— The data —
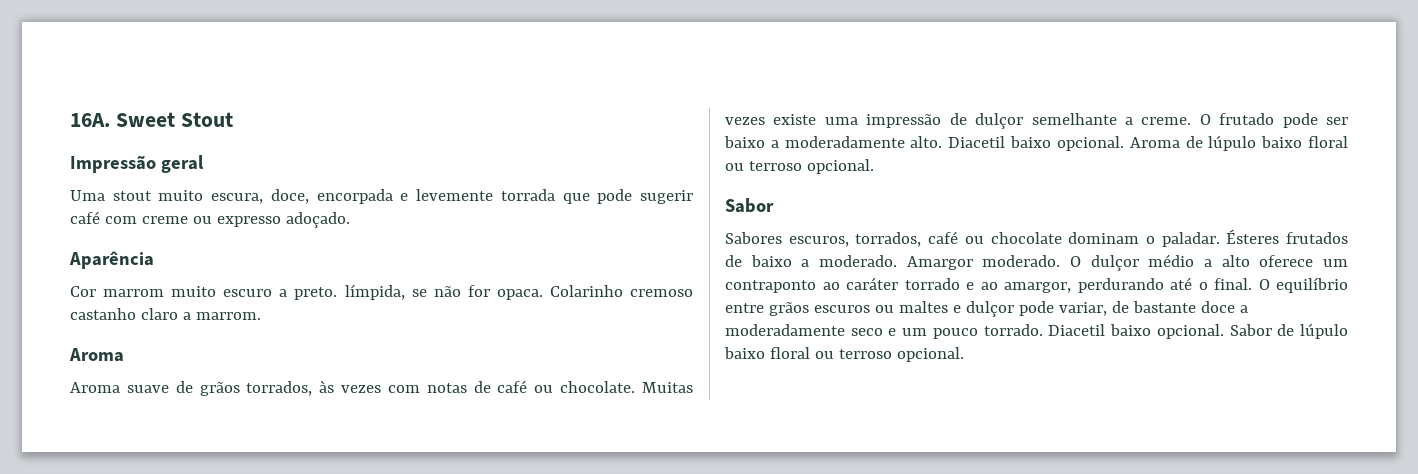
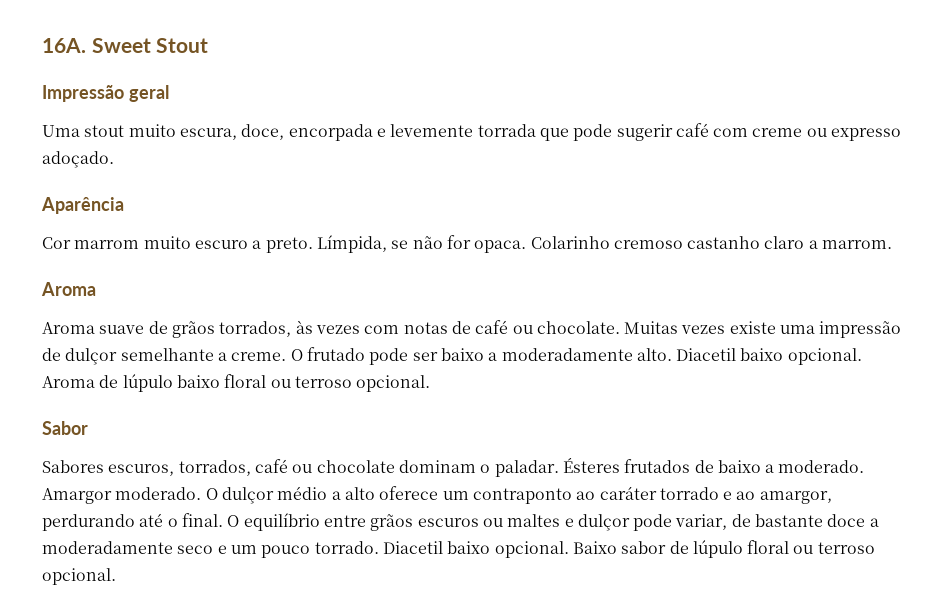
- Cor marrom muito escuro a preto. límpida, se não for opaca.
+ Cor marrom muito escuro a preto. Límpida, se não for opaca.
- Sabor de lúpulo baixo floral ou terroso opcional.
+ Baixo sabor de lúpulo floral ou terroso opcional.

---

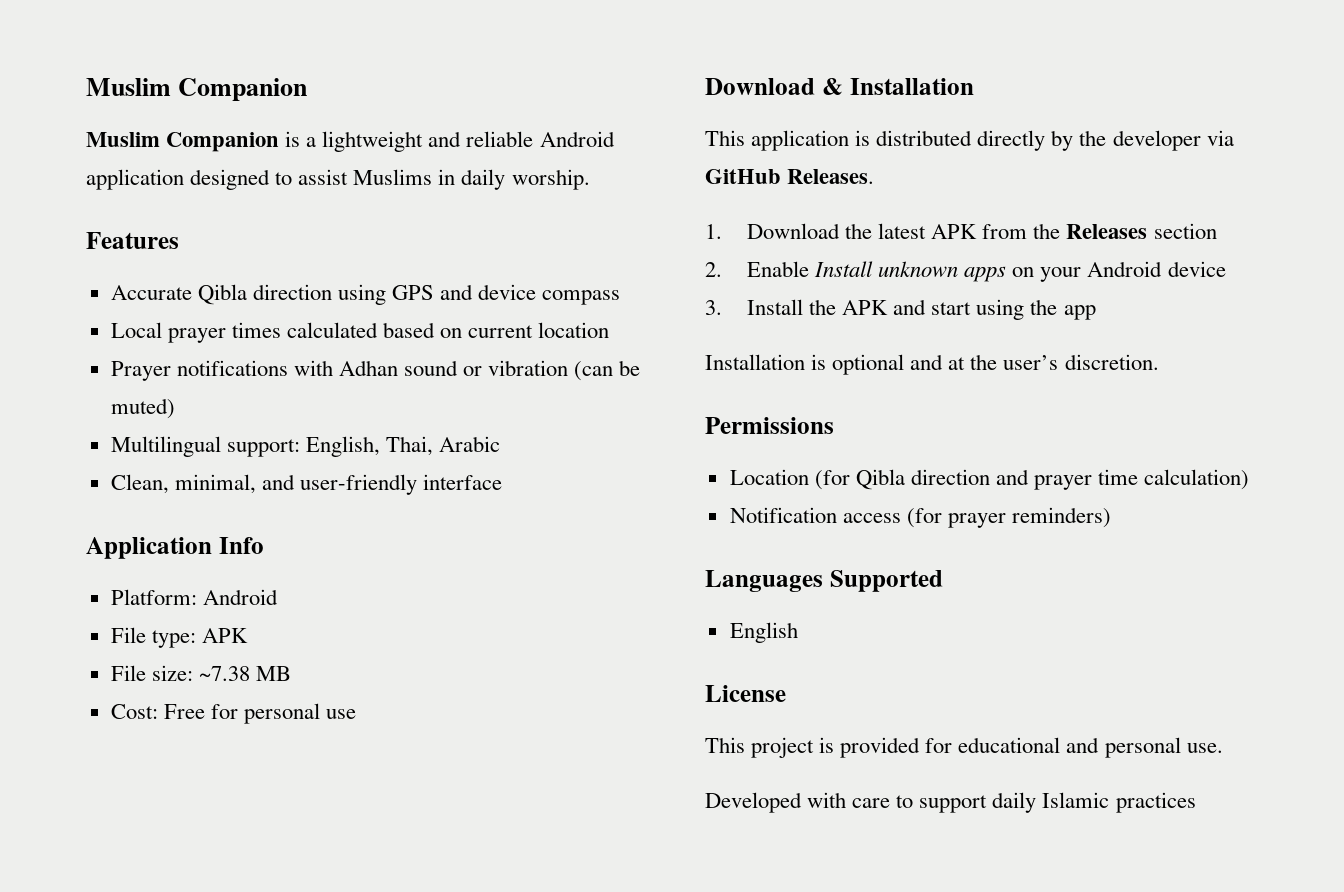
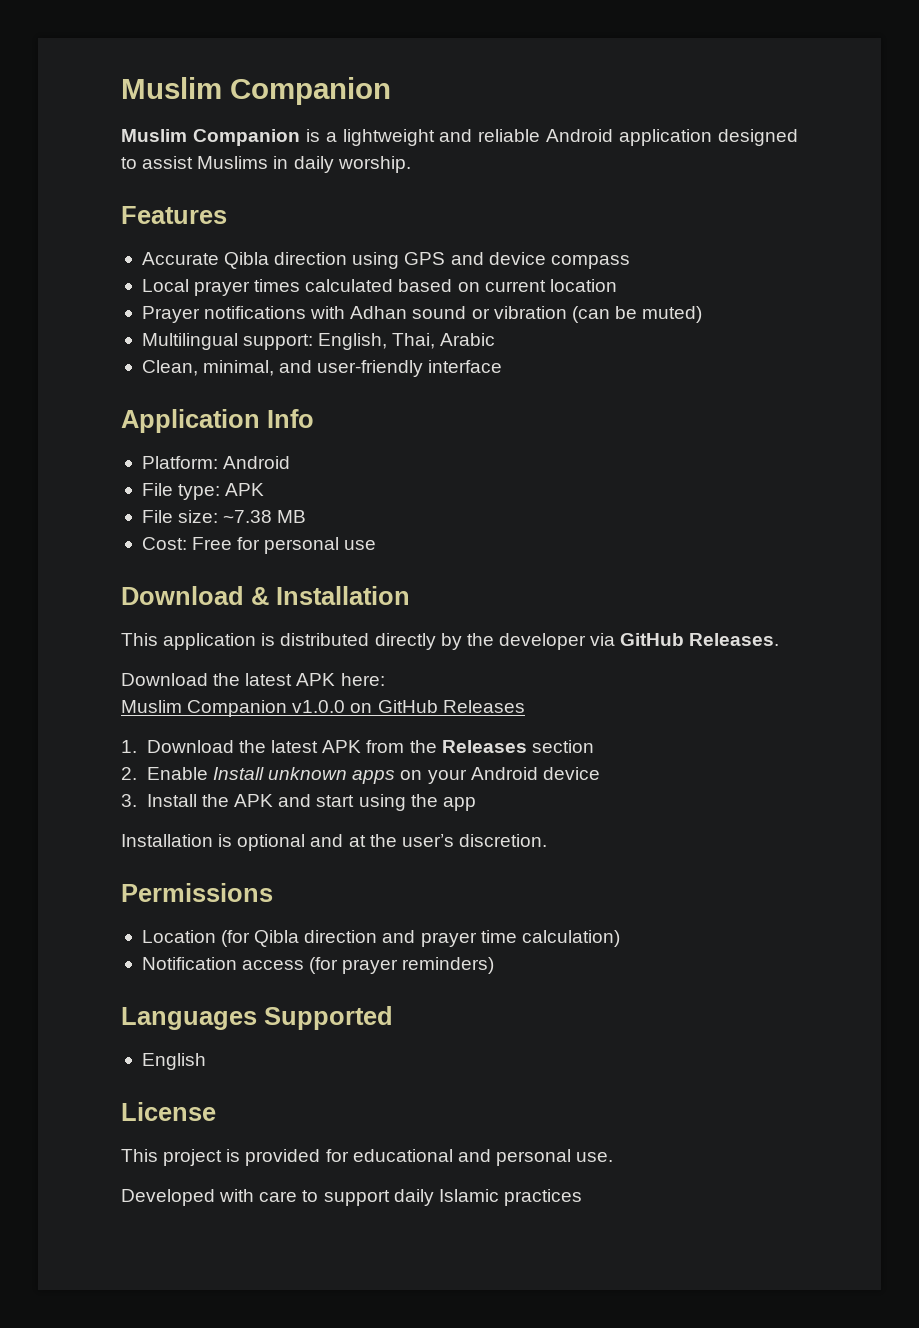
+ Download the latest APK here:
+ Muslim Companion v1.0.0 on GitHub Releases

— Exercise —
Reproduce each line from the listing above that includes the word "opcional".

— Finished exercise —
- Sabor de lúpulo baixo floral ou terroso opcional.
+ Baixo sabor de lúpulo floral ou terroso opcional.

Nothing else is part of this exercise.